Tuesday, August 14, 2018

Alternative Dog Breeds That Are "Easier" Than Wolves and Wolfdogs


You’re determined to own a piece of the wild, but a wolf is out of the question because they are either restricted or illegal in your area, or just not practical for your space or lifestyle.

Maybe you did your homework and want to get some northern breed experience before getting a wolfdog, which I highly recommend.

It’s also common for wolfdog rescues to recommend alternate breeds to fill the gap between the need for a wolf and reality, but their good intentions to protect wolfdogs backfires for breeds like huskies, malamutes, and other wolfy lookalikes.

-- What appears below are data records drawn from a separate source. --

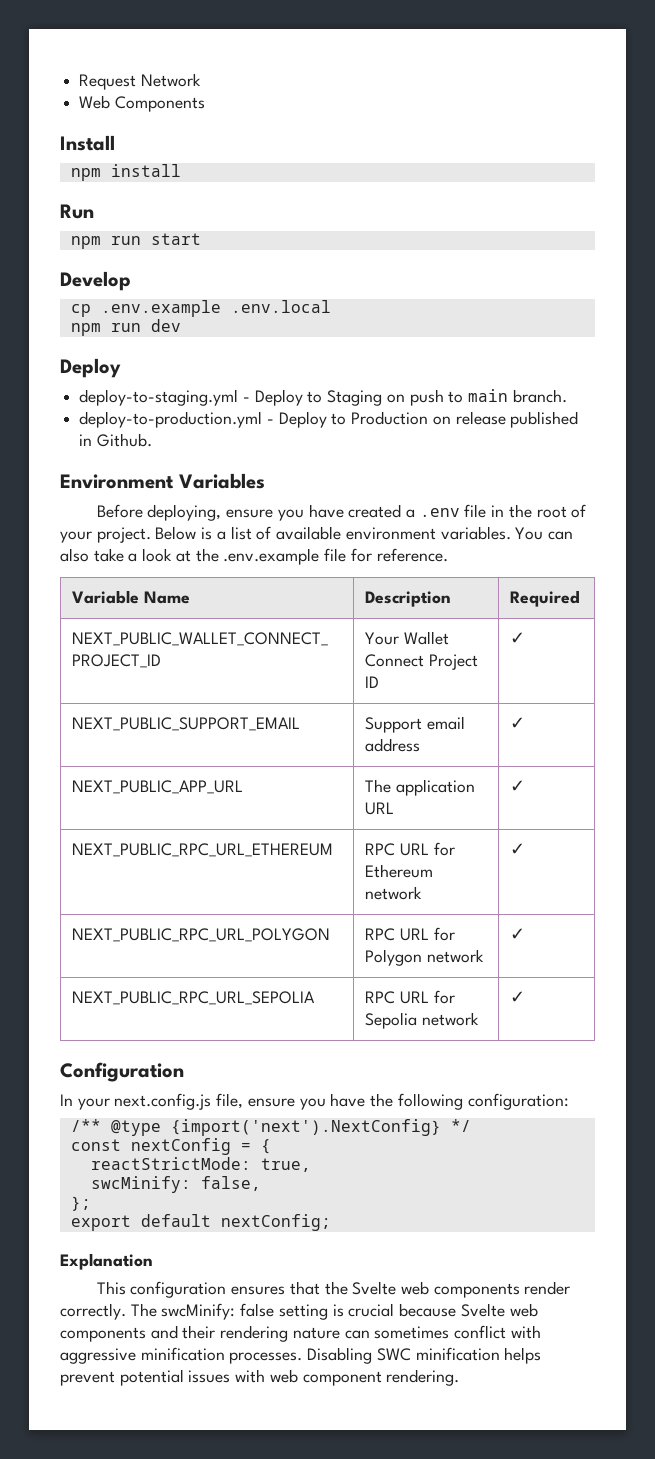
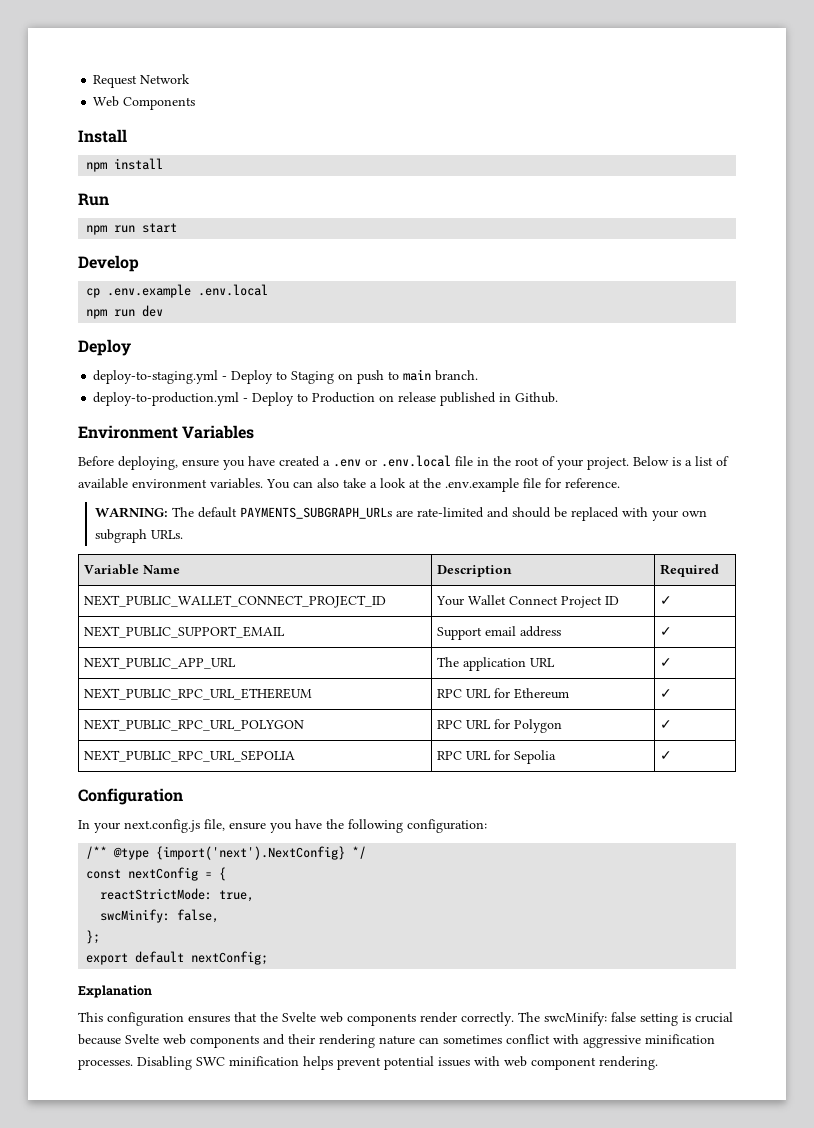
- Before deploying, ensure you have created a .env file in the root of your project.
+ Before deploying, ensure you have created a .env or .env.local file in the root of your project.
+ WARNING: The default PAYMENTS_SUBGRAPH_URLs are rate-limited and should be replaced with your own subgraph URLs.
- NEXT_PUBLIC_RPC_URL_ETHEREUM | RPC URL for Ethereum network | ✓
+ NEXT_PUBLIC_RPC_URL_ETHEREUM | RPC URL for Ethereum | ✓
- NEXT_PUBLIC_RPC_URL_POLYGON | RPC URL for Polygon network | ✓
+ NEXT_PUBLIC_RPC_URL_POLYGON | RPC URL for Polygon | ✓
- NEXT_PUBLIC_RPC_URL_SEPOLIA | RPC URL for Sepolia network | ✓
+ NEXT_PUBLIC_RPC_URL_SEPOLIA | RPC URL for Sepolia | ✓

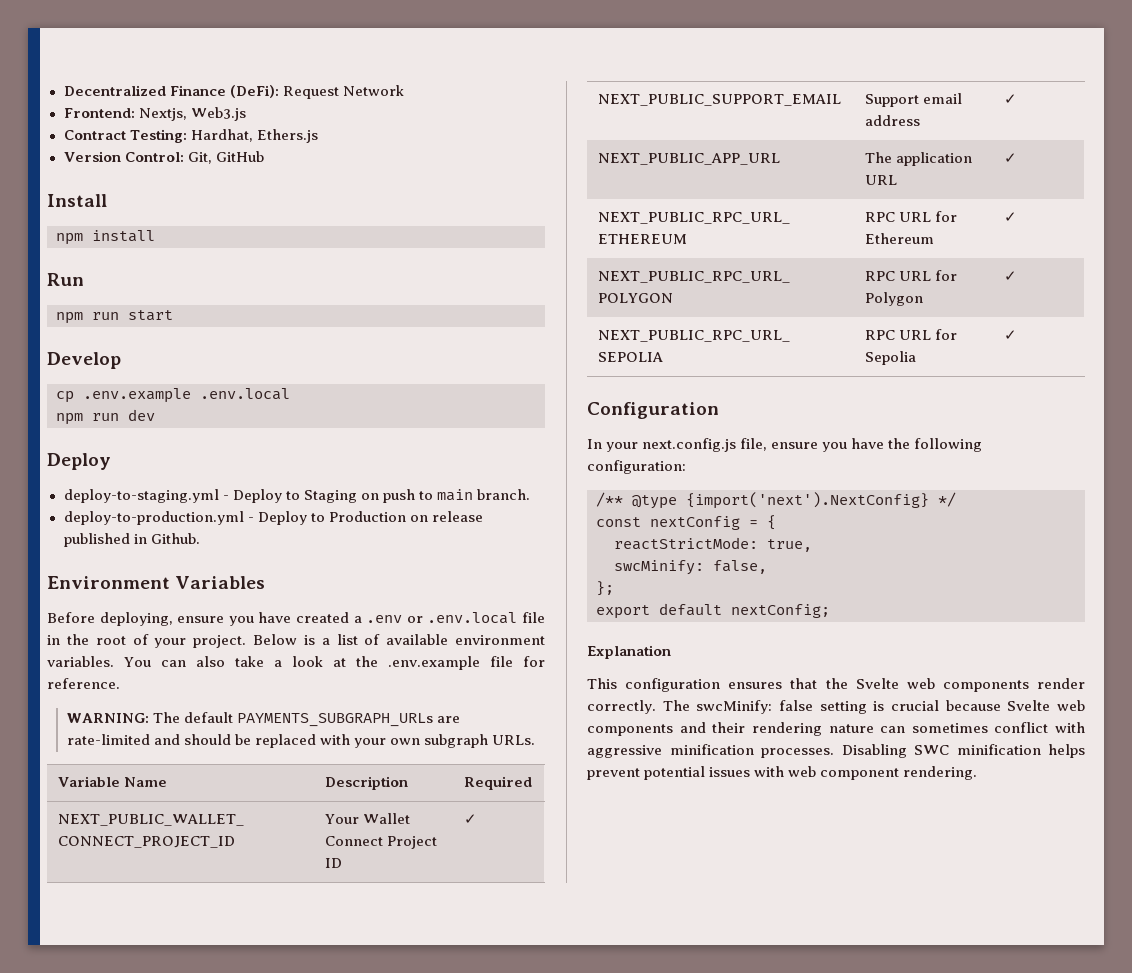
- Request Network
+ Decentralized Finance (DeFi): Request Network
- Web Components
+ Frontend: Nextjs, Web3.js
+ Contract Testing: Hardhat, Ethers.js
+ Version Control: Git, GitHub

Chances are you can get the look you crave, attached to a dog you can live with in your home. You will have the most success if you take your time and do quite a bit of soul searching.

Household Deal Breakers 

Everyone has a tolerance threshold when it comes to what is (and what is not) acceptable when it comes to sanitation, behavior, and personality.

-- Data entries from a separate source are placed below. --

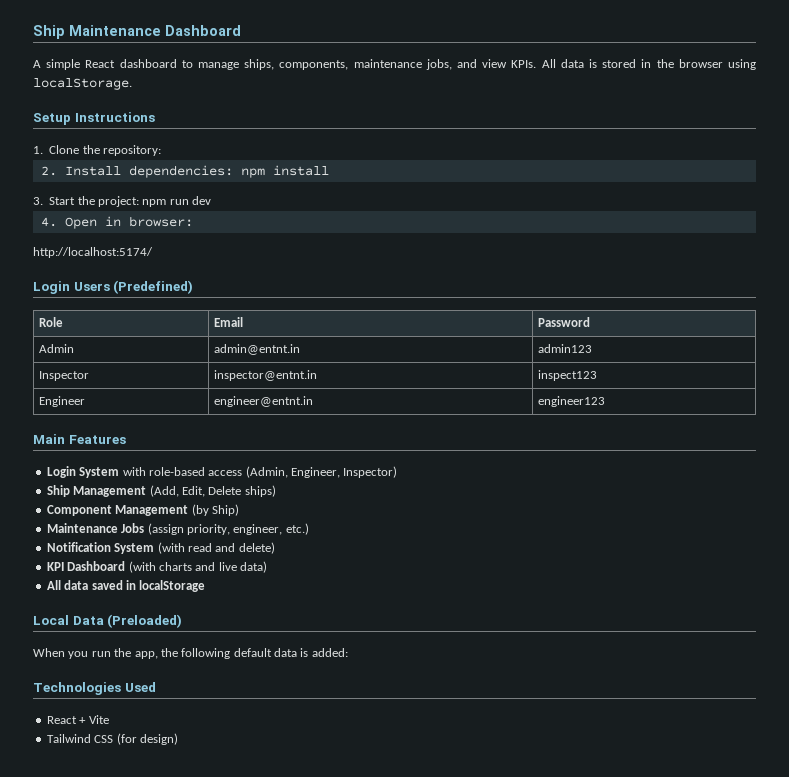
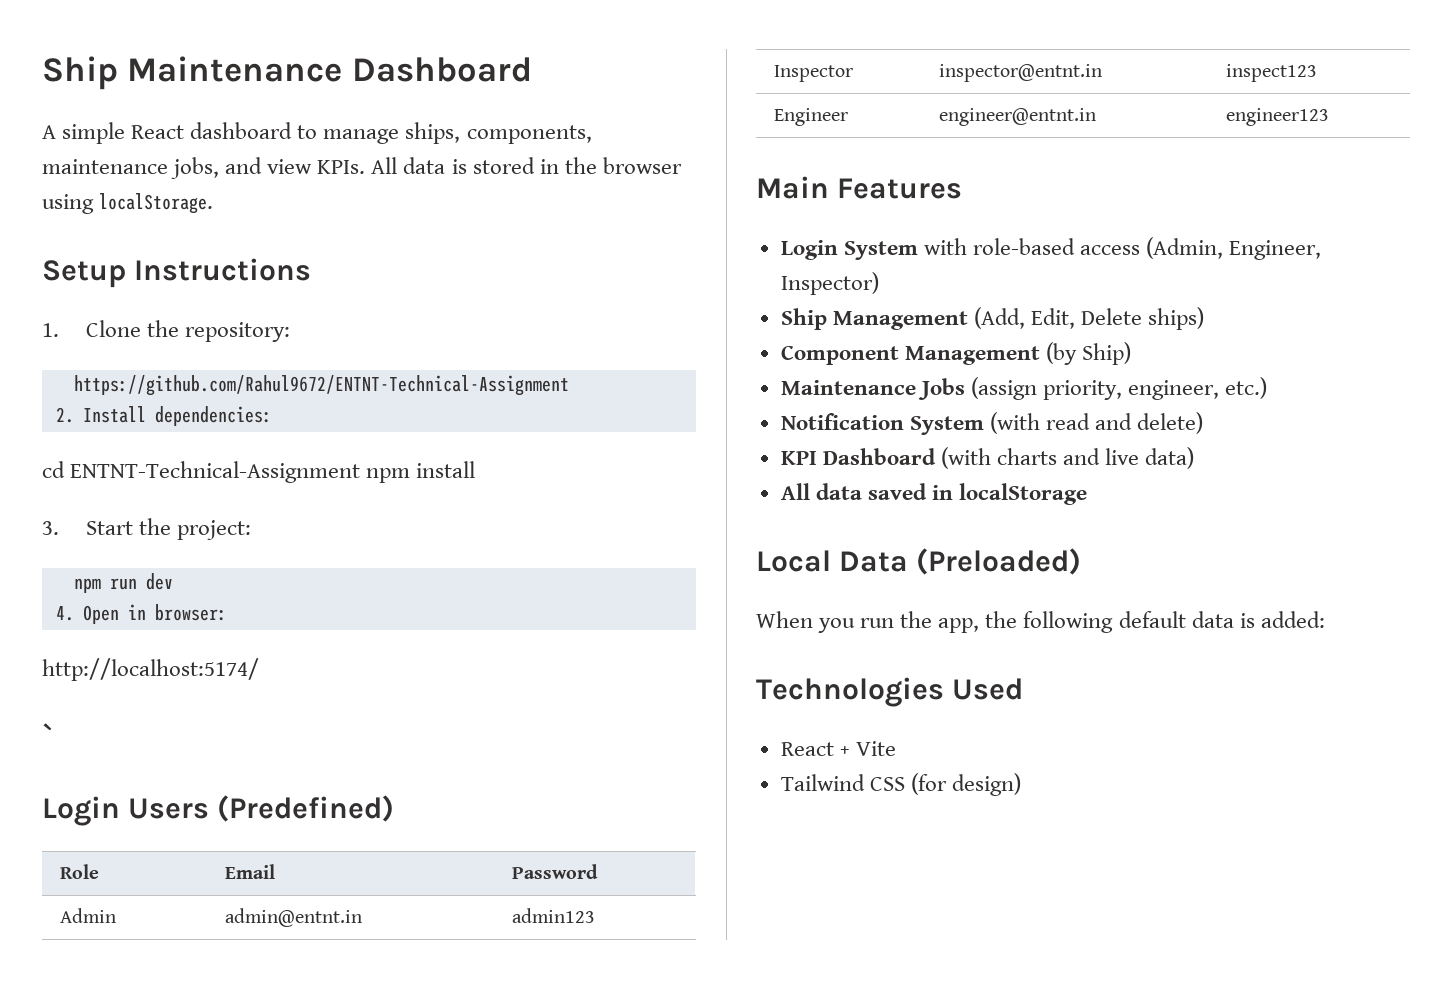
+ https://github.com/Rahul9672/ENTNT-Technical-Assignment
- 2. Install dependencies: npm install
+ 2. Install dependencies:
+ cd ENTNT-Technical-Assignment npm install
- 3. Start the project: npm run dev
+ 3. Start the project:
+ npm run dev
+ `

Most northern breed dog owners will admit to having a very high tolerance to dog hair being a food group in their home. Husky owners often accept that the intelligence and stubborn nature of their dogs makes them more like annoying roommates than faithful pets. And akita people learn to skirt around the issues of their loyal family dog being a jerk when it comes to strange dogs and humans.

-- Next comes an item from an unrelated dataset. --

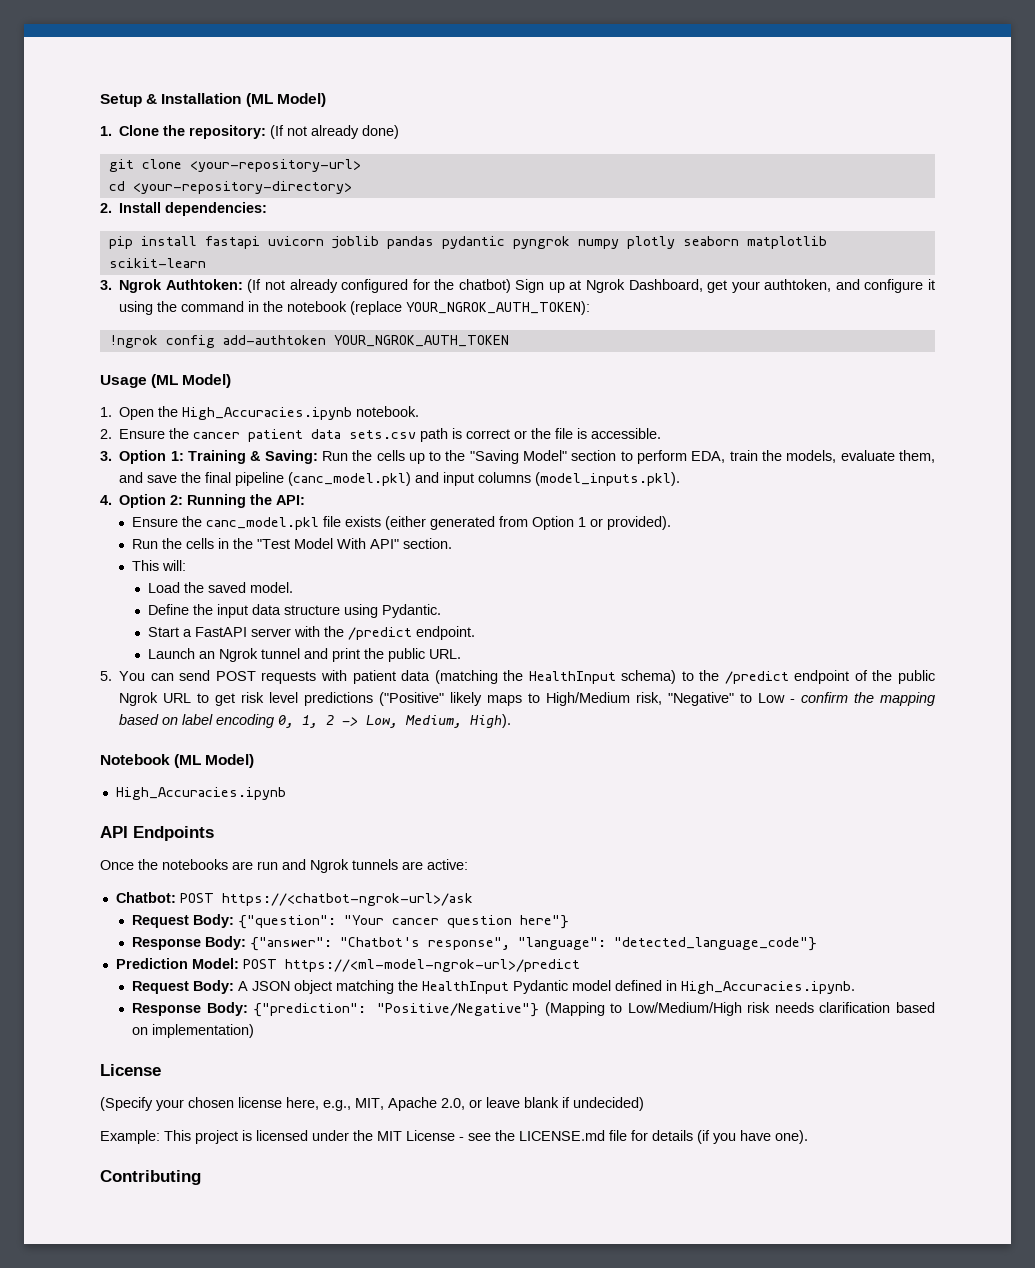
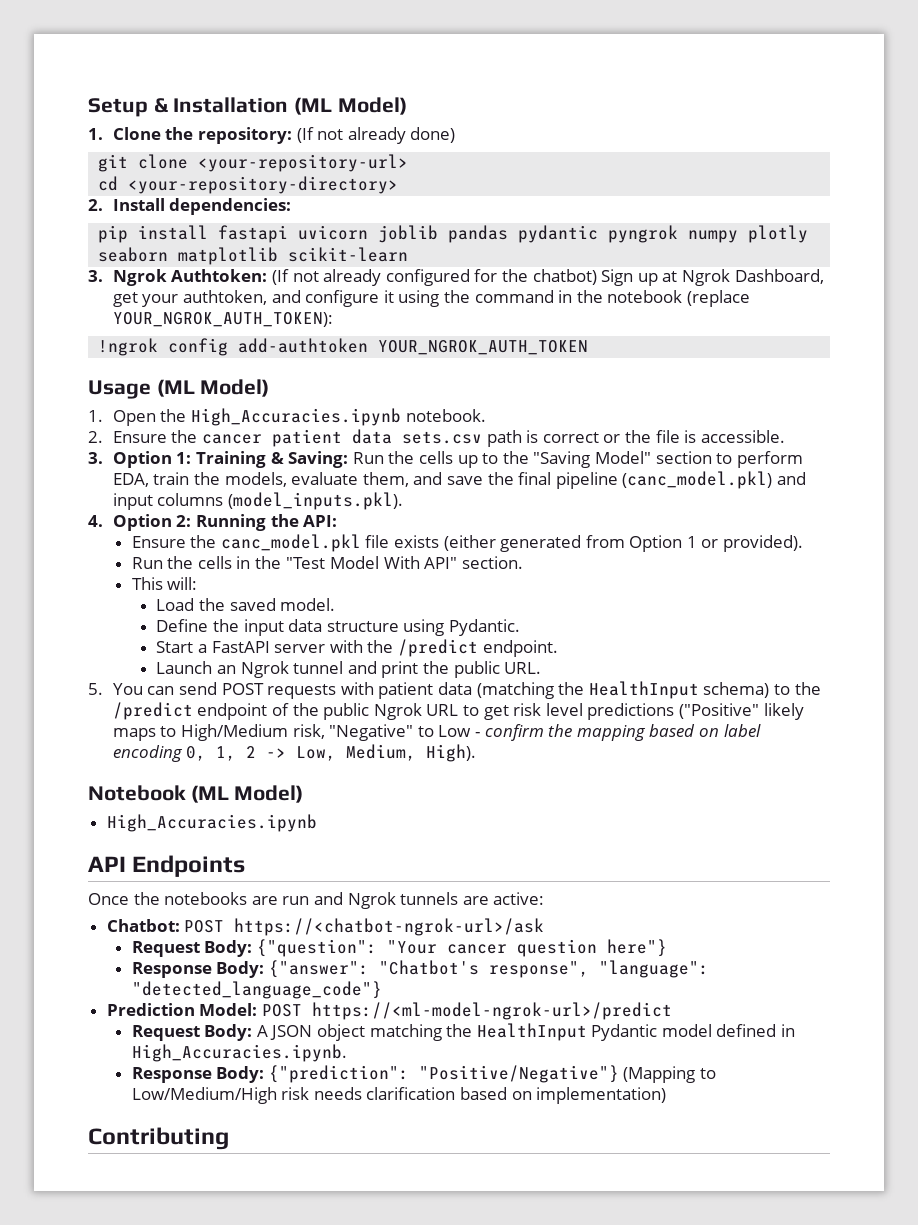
  Response Body: {"prediction": "Positive/Negative"} (Mapping to Low/Medium/High risk needs clarification based on implementation)
- License
- (Specify your chosen license here, e.g., MIT, Apache 2.0, or leave blank if undecided)
- Example: This project is licensed under the MIT License - see the LICENSE.md file for details (if you have one).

The point is, when picking a dog do your best to not only know the traits of the breed/breeds (if a mix) but also know the tolerance thresholds of everyone in the home.

After years without a dog, I was ready for one, but I was I married and had kids. I knew my husband didn’t care for dogs, so he definitely didn’t want a needy lab dropping wet balls in his lap. We traveled a lot, we were active outdoors year round, and I was a jogger.

Huskies being aloof, yet active, adaptable, and small enough to be allowed in the (below 45 pound hotel limit) made the choice easy for me.

But not so fast, I knew I would be the sole caretaker, so it was also up to me to make sure I did everything in my power to “fit” a husky into my family which leads us to…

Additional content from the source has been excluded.